-- Source information follows --

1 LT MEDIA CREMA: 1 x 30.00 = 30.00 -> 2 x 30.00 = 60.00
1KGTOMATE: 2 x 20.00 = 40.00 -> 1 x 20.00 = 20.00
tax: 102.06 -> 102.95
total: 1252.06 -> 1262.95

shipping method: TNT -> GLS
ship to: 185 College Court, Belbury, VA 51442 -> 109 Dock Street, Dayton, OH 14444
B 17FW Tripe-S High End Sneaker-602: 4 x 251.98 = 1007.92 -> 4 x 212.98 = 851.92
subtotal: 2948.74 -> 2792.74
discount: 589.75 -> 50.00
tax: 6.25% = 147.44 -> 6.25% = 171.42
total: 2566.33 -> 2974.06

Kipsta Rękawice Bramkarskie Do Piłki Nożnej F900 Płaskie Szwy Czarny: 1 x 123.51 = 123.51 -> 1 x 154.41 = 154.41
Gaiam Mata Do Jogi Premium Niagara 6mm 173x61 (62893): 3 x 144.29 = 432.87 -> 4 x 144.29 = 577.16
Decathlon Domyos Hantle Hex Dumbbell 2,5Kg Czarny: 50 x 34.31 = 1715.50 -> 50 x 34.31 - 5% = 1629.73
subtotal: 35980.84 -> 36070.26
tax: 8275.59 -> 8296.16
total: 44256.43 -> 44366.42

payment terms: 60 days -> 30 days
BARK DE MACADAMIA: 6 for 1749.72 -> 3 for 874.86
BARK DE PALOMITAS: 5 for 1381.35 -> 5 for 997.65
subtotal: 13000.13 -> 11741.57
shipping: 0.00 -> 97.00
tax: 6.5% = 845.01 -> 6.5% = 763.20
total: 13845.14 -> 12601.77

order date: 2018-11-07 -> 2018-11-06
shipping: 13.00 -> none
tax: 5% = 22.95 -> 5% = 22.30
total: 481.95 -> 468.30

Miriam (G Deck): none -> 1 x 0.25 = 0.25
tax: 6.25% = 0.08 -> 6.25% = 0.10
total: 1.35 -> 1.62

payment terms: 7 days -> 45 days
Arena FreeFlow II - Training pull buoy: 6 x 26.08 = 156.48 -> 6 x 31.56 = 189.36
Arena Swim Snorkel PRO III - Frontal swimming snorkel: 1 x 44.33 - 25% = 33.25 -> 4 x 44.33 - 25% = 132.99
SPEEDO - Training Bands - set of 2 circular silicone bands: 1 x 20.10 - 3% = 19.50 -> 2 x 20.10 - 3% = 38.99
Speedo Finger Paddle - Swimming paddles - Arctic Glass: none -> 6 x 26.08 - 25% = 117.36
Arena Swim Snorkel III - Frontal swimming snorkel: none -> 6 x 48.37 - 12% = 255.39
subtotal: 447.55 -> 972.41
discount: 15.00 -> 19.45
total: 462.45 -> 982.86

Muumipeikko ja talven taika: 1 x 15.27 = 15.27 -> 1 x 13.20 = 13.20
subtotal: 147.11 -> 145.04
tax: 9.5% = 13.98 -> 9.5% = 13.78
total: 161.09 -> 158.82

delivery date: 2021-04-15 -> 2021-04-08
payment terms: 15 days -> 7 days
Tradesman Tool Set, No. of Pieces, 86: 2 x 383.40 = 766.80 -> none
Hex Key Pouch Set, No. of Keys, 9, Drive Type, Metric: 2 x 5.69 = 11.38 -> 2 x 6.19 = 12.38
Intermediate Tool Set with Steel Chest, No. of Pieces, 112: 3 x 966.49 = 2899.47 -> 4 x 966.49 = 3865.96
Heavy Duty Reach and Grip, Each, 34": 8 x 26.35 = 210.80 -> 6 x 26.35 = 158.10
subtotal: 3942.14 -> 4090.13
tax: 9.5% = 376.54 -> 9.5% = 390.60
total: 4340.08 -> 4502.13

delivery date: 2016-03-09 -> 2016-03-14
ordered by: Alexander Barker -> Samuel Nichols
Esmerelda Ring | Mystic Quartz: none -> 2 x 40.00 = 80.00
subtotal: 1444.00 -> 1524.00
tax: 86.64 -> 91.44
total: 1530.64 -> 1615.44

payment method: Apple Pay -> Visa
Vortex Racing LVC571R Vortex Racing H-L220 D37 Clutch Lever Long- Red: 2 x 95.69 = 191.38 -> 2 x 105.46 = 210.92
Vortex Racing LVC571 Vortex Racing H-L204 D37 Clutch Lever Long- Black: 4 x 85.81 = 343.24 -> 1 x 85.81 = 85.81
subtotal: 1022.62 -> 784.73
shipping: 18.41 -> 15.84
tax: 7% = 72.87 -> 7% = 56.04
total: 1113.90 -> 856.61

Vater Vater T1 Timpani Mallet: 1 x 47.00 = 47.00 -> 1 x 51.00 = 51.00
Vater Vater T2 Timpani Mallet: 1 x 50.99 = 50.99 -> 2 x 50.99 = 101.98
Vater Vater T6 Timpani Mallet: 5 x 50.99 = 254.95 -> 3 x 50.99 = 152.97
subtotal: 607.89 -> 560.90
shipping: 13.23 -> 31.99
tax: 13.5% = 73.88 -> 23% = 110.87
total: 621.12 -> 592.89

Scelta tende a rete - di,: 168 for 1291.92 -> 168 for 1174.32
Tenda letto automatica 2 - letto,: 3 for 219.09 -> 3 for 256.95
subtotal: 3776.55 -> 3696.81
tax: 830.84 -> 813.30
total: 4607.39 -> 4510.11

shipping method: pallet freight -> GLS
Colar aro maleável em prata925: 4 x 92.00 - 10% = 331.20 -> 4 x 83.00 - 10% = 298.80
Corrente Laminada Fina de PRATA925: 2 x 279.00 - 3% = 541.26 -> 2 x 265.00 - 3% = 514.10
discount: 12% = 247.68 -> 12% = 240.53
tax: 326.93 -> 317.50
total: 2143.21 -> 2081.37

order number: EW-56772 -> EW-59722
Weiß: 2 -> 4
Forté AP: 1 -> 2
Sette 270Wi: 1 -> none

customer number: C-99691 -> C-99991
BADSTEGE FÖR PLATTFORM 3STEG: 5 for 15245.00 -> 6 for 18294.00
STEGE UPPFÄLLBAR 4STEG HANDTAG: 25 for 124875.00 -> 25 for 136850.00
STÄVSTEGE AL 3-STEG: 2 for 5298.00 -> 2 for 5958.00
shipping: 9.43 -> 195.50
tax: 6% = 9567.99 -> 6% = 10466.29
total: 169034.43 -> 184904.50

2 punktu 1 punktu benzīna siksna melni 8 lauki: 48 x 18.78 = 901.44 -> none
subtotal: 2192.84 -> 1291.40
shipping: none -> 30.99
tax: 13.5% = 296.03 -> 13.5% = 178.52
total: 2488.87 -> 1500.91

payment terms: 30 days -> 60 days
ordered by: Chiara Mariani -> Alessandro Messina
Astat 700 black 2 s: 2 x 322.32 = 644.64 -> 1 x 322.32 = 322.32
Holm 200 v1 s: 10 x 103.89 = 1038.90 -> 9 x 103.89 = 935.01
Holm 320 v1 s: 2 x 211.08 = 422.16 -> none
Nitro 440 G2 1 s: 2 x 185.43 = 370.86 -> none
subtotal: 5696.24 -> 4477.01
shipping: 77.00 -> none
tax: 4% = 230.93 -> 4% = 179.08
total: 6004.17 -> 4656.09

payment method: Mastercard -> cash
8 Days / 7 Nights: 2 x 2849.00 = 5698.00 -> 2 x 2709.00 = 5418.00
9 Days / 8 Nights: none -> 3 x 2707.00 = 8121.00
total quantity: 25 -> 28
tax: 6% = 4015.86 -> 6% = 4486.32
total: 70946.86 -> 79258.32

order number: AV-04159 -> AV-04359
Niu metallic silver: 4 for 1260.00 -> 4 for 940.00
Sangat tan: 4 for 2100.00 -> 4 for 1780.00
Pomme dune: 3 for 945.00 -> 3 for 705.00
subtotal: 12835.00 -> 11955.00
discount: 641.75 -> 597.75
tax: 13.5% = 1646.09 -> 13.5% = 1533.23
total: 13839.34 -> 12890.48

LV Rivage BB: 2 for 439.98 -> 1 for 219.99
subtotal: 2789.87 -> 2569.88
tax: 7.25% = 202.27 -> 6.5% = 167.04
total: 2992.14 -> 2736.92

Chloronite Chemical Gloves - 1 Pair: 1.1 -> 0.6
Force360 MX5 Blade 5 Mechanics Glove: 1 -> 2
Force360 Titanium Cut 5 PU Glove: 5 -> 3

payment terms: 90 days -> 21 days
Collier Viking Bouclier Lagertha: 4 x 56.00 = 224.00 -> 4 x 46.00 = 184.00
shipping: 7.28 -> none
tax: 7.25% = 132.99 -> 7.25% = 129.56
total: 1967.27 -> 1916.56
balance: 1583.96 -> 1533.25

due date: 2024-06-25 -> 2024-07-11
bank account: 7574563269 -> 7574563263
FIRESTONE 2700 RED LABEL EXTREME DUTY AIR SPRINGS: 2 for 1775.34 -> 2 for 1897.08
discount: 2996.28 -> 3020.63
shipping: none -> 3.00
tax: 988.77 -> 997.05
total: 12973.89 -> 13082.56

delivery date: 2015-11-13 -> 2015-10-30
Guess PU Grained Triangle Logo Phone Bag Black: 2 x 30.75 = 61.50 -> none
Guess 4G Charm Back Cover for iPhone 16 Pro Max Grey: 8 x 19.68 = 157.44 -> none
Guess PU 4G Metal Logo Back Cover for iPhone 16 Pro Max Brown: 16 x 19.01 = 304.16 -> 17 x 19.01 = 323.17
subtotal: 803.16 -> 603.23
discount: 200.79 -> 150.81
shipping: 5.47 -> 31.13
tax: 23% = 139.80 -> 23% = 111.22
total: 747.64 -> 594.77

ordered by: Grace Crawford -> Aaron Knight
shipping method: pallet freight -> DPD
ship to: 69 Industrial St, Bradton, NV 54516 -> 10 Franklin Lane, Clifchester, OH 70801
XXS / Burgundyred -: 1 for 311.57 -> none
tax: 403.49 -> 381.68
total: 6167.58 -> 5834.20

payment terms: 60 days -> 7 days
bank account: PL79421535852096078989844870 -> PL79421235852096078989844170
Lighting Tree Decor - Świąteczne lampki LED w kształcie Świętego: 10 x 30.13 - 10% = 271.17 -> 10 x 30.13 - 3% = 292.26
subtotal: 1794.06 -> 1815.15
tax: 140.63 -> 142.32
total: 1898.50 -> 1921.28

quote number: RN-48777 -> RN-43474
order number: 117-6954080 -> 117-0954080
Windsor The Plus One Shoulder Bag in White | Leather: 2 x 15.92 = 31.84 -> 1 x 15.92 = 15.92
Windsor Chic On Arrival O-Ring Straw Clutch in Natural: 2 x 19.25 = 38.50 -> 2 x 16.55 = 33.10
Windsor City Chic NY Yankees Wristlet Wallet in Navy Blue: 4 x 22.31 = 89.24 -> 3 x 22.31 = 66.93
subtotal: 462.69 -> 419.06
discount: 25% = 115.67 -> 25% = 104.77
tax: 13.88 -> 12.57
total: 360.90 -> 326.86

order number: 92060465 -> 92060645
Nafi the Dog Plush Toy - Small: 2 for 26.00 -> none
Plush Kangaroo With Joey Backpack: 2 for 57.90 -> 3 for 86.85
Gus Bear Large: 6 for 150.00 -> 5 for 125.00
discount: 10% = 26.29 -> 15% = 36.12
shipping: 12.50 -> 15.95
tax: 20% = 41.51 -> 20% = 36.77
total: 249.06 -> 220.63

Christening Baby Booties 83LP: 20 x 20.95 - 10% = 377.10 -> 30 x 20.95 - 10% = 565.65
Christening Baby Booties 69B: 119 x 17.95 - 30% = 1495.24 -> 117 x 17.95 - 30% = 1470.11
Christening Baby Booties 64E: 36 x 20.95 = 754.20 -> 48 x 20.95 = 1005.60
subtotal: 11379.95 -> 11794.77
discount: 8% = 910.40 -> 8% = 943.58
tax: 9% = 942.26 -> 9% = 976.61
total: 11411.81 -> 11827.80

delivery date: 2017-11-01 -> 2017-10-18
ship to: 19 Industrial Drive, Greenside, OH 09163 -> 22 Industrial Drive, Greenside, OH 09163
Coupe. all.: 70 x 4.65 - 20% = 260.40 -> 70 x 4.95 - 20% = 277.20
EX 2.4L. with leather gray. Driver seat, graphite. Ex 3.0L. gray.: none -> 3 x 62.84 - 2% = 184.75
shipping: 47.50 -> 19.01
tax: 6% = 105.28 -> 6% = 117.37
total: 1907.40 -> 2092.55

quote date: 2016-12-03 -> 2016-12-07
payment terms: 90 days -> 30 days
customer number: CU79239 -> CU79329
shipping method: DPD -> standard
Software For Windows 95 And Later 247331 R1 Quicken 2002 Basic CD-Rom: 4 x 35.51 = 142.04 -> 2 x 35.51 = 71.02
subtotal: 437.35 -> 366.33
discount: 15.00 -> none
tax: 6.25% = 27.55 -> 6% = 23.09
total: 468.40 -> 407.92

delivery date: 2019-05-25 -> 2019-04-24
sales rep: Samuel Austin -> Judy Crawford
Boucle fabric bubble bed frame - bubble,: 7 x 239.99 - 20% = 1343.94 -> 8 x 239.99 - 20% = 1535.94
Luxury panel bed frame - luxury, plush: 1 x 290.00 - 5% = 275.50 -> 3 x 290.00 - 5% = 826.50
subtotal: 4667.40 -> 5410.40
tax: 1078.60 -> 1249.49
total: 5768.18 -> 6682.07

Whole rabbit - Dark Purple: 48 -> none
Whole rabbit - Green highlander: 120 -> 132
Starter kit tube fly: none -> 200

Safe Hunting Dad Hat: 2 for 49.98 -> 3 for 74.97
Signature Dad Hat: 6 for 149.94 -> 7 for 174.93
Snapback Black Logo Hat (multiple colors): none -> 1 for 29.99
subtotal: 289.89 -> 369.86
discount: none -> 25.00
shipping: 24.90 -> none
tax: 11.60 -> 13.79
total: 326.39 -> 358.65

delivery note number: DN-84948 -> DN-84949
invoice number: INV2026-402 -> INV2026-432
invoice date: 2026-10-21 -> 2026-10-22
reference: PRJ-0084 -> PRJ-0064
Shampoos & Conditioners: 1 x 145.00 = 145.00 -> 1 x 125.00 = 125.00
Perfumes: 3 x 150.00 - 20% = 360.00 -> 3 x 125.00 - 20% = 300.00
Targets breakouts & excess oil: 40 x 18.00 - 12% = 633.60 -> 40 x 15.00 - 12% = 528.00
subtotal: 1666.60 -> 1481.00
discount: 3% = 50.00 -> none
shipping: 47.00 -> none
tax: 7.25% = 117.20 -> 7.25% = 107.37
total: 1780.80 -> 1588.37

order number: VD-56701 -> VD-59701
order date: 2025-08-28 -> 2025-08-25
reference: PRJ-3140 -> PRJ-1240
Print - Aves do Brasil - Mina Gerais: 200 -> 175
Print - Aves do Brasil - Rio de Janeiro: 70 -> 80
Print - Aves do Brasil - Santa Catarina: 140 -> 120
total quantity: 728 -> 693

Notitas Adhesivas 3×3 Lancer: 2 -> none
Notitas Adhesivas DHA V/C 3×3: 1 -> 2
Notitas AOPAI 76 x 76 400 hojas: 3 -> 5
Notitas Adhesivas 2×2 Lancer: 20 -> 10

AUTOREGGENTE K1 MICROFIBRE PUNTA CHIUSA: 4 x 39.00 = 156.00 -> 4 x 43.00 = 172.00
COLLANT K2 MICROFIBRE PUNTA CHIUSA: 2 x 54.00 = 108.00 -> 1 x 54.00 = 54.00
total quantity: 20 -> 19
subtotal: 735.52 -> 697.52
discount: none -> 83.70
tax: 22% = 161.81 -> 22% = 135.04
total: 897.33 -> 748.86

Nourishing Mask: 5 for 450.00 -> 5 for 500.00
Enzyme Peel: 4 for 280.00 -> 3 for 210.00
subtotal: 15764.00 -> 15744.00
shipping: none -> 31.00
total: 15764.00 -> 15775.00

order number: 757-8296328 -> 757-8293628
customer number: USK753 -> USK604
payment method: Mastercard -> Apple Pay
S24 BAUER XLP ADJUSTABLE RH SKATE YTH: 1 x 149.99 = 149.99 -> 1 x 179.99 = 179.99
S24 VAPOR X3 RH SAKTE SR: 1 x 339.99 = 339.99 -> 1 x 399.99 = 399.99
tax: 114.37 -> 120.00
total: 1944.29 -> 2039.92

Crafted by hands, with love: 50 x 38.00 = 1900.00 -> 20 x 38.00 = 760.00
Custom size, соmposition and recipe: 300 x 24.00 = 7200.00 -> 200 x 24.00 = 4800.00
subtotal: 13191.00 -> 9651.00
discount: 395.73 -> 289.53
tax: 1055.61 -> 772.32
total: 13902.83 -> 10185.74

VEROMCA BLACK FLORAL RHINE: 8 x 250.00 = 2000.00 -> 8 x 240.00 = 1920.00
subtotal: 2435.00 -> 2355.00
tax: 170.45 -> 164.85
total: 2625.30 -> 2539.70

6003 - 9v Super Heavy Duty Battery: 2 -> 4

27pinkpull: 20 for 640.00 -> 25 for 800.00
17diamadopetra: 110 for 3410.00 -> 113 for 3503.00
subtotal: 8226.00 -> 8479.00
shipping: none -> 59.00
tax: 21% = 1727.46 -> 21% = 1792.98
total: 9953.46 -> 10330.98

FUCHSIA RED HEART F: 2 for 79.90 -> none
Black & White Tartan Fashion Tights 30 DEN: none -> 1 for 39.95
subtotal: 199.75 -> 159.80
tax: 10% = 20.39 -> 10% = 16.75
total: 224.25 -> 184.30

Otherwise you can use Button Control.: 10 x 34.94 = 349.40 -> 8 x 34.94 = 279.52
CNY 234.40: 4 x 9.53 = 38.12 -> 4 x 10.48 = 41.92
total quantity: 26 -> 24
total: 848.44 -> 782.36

-- Source information concluded --

◆ Assignment
Above are the records; copy exactly the lines from the line with "Software For Windows" through the line with "sales rep: Samuel Austin -> Judy Crawford", both included.

◆ Solution to this task
Software For Windows 95 And Later 247331 R1 Quicken 2002 Basic CD-Rom: 4 x 35.51 = 142.04 -> 2 x 35.51 = 71.02
subtotal: 437.35 -> 366.33
discount: 15.00 -> none
tax: 6.25% = 27.55 -> 6% = 23.09
total: 468.40 -> 407.92

delivery date: 2019-05-25 -> 2019-04-24
sales rep: Samuel Austin -> Judy Crawford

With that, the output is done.